* Exercise directions
In the entries below, begin at the line with "-596,7 +596,7 @@" and stop after the line with "-670,7 +670,7 @@"; output those lines exactly and omit the pictures.

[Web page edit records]
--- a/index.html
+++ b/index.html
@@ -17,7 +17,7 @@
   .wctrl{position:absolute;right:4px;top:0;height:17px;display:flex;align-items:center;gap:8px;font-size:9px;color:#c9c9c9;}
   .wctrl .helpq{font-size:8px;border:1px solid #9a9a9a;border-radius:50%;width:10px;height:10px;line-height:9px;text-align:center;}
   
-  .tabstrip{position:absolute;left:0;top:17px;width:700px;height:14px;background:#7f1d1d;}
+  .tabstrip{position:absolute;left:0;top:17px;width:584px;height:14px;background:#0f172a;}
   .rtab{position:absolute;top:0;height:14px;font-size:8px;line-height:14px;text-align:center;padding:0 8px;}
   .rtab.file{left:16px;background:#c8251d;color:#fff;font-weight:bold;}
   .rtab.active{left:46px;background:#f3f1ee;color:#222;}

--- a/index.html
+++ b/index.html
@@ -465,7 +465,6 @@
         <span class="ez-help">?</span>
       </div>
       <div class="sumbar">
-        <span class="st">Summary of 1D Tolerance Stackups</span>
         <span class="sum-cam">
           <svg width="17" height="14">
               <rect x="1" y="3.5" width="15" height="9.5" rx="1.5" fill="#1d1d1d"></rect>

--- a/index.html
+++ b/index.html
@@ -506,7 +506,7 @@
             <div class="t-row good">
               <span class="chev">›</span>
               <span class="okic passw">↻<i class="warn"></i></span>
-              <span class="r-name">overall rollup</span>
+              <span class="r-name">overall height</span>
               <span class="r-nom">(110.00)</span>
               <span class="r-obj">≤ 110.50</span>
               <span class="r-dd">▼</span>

* * *

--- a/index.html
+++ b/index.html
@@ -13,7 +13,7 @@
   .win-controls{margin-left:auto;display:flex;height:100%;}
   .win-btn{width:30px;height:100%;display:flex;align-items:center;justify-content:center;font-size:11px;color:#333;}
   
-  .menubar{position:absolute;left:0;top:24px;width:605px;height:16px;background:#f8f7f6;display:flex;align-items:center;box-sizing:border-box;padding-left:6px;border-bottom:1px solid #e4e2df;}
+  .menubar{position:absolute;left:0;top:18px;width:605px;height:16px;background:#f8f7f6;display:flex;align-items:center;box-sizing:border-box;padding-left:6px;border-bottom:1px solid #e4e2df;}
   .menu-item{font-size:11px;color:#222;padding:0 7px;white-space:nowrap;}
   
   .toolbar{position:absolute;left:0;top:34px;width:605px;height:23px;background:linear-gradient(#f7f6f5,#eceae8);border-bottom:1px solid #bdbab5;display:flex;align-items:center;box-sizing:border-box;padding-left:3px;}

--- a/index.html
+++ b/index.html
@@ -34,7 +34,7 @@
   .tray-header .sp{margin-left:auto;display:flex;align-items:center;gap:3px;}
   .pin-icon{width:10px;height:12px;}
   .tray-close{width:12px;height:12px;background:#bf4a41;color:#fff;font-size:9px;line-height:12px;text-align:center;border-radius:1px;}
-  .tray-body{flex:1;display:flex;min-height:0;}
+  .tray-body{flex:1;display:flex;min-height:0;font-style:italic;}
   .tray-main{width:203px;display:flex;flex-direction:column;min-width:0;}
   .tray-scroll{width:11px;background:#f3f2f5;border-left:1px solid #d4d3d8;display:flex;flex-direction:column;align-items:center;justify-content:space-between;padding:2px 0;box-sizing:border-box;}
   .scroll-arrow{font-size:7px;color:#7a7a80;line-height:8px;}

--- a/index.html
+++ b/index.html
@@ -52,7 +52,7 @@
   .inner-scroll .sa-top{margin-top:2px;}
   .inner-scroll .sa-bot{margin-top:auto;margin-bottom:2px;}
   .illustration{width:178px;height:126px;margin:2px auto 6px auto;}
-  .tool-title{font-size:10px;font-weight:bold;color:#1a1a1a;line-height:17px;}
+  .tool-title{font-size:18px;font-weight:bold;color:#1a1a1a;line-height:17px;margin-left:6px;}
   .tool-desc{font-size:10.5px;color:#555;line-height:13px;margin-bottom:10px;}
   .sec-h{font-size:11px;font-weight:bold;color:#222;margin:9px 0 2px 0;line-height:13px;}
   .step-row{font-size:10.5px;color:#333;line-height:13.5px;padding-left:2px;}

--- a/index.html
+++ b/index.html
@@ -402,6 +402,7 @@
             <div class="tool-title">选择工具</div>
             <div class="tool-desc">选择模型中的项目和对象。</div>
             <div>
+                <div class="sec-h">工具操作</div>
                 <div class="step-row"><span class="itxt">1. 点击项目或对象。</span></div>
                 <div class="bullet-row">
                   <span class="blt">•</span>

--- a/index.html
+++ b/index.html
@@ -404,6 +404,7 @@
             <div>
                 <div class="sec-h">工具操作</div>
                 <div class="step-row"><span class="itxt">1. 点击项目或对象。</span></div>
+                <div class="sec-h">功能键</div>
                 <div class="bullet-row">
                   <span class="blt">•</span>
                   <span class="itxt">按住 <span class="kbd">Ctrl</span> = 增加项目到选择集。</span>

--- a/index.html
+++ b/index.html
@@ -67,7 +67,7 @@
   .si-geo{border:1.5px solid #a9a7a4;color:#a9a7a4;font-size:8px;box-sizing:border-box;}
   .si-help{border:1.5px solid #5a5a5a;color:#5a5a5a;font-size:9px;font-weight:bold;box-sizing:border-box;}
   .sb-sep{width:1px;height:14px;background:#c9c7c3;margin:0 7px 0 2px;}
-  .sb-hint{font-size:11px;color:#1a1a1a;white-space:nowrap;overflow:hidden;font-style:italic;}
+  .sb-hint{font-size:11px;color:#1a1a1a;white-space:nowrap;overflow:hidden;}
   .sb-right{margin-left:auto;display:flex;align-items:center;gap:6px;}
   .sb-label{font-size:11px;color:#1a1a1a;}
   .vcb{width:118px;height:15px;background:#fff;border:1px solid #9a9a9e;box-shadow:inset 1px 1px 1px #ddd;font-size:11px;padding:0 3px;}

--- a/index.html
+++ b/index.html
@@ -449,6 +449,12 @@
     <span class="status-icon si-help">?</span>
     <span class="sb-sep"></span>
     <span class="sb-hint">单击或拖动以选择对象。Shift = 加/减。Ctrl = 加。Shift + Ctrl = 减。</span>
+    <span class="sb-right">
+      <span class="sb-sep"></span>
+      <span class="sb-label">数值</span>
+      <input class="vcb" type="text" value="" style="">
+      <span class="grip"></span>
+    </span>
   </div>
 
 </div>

...

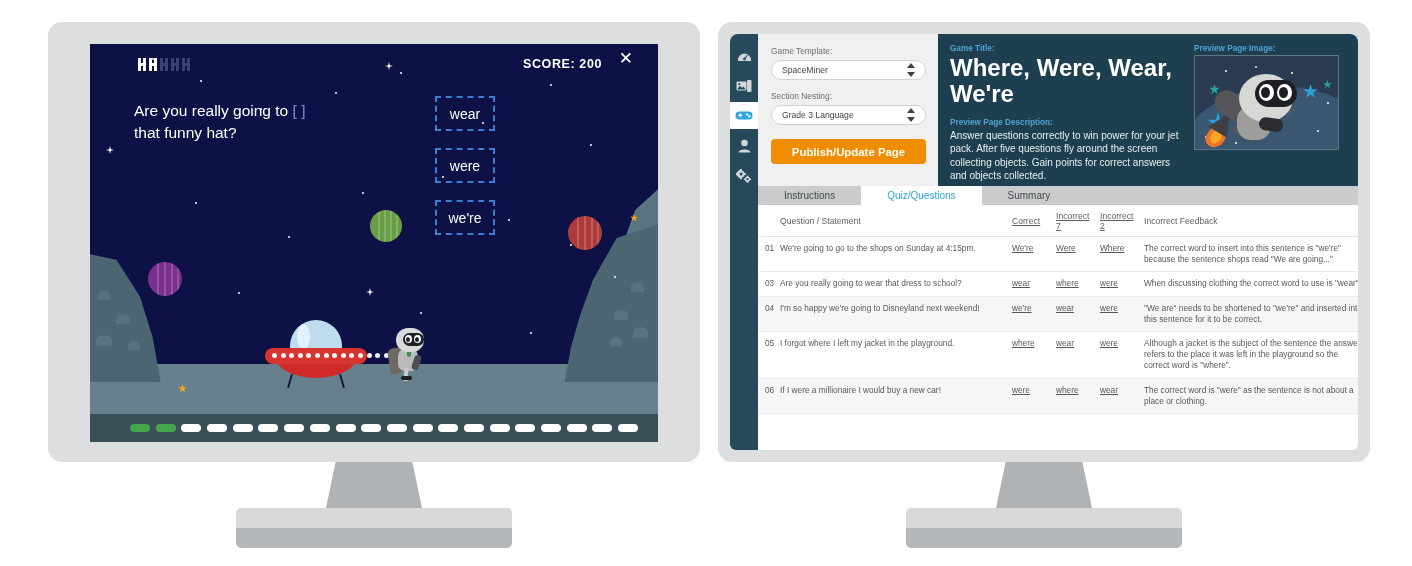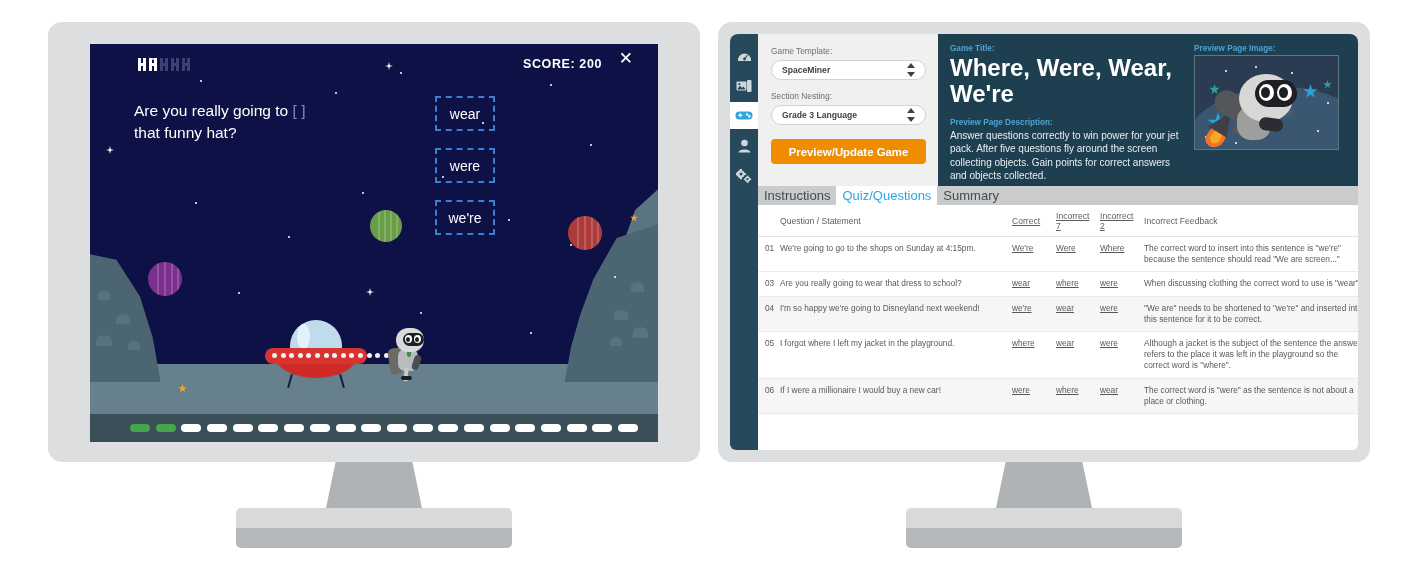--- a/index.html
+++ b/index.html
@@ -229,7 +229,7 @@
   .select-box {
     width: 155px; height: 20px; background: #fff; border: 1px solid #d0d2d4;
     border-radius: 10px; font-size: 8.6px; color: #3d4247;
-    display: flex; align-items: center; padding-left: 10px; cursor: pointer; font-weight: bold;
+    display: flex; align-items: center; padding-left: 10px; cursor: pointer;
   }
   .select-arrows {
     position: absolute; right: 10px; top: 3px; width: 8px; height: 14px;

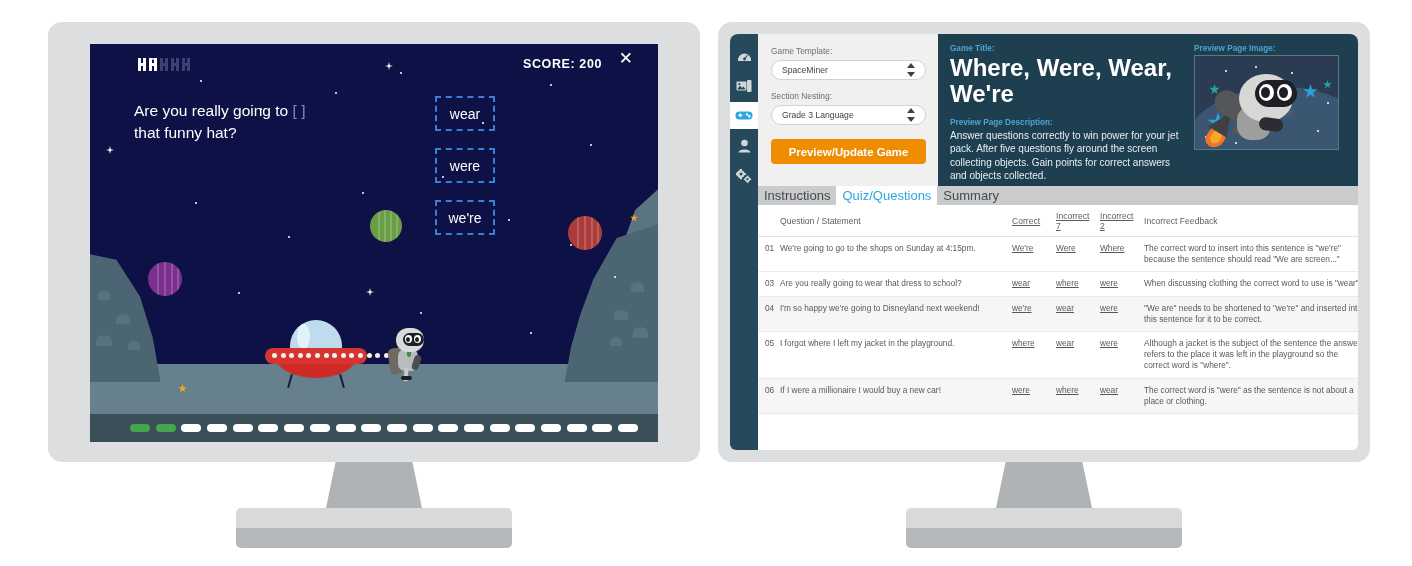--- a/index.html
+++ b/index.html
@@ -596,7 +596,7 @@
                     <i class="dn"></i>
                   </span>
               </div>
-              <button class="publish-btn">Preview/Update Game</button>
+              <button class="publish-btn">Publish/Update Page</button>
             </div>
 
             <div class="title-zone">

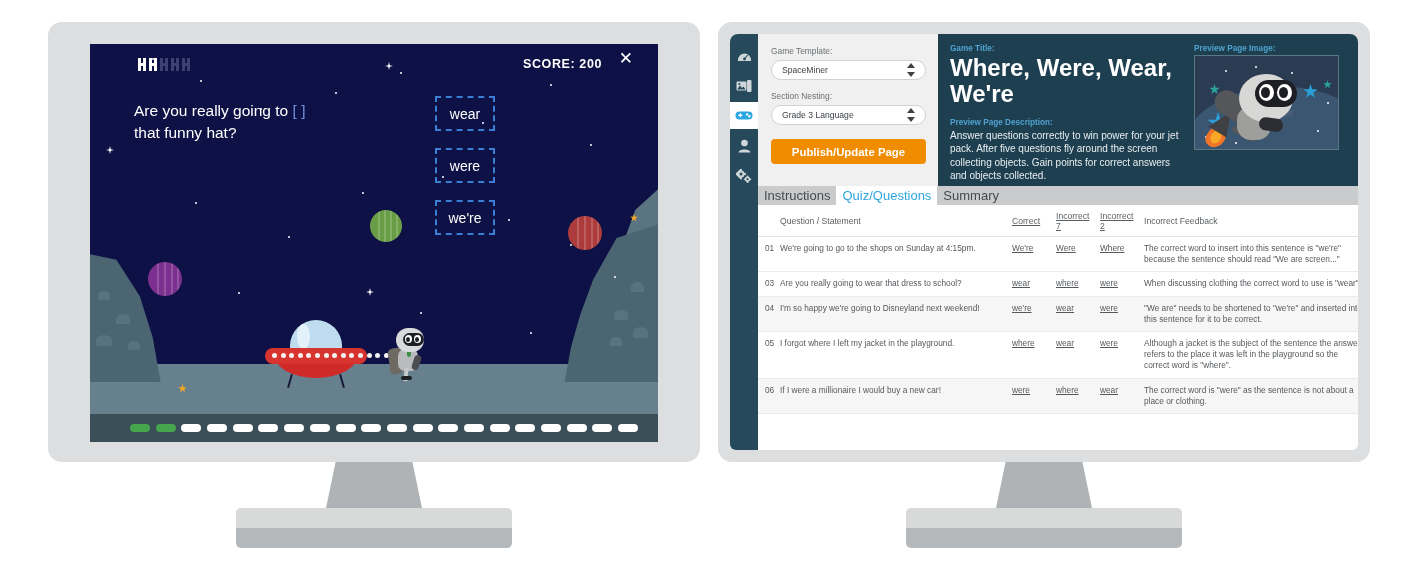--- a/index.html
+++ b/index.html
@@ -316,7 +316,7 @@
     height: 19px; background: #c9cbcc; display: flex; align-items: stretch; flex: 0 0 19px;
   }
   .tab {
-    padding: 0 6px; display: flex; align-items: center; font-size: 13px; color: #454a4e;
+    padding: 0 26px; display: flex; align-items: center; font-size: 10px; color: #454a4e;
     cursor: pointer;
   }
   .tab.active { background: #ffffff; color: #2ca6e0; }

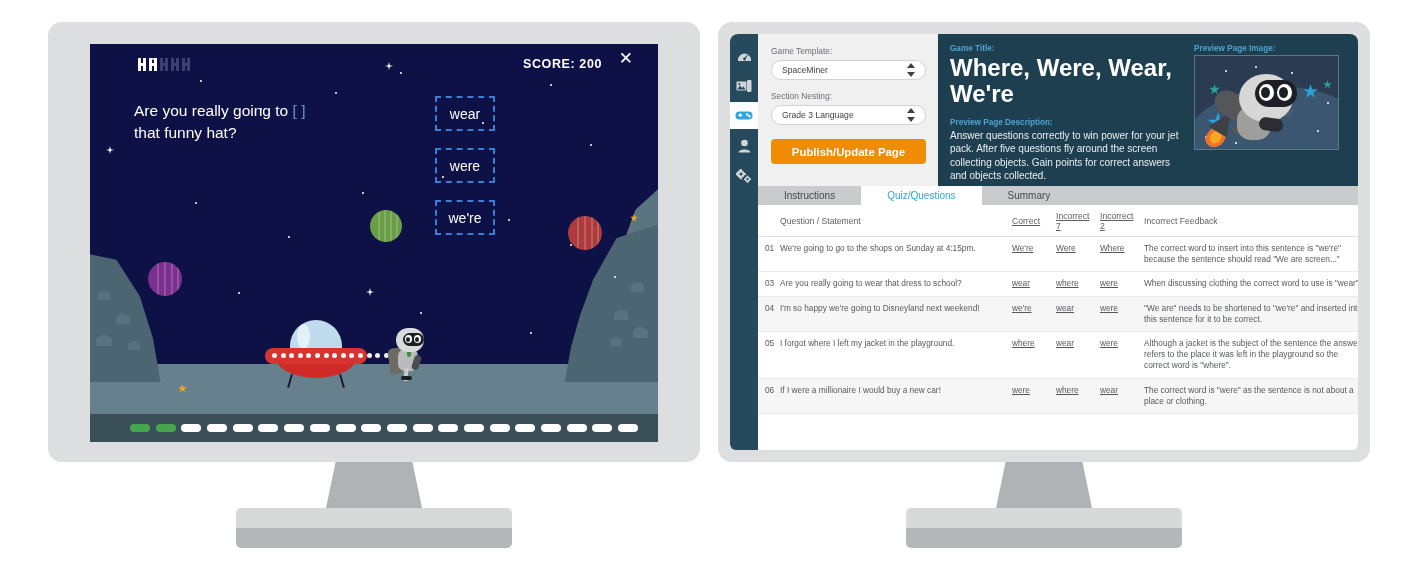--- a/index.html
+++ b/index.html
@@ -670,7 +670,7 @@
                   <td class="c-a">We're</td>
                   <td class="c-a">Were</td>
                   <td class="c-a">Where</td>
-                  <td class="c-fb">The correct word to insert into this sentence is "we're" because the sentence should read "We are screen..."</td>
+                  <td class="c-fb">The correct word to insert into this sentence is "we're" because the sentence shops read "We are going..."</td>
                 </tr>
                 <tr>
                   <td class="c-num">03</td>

* Problem solution
@@ -596,7 +596,7 @@
                     <i class="dn"></i>
                   </span>
               </div>
-              <button class="publish-btn">Preview/Update Game</button>
+              <button class="publish-btn">Publish/Update Page</button>
             </div>
 
             <div class="title-zone">

--- a/index.html
+++ b/index.html
@@ -316,7 +316,7 @@
     height: 19px; background: #c9cbcc; display: flex; align-items: stretch; flex: 0 0 19px;
   }
   .tab {
-    padding: 0 6px; display: flex; align-items: center; font-size: 13px; color: #454a4e;
+    padding: 0 26px; display: flex; align-items: center; font-size: 10px; color: #454a4e;
     cursor: pointer;
   }
   .tab.active { background: #ffffff; color: #2ca6e0; }

--- a/index.html
+++ b/index.html
@@ -670,7 +670,7 @@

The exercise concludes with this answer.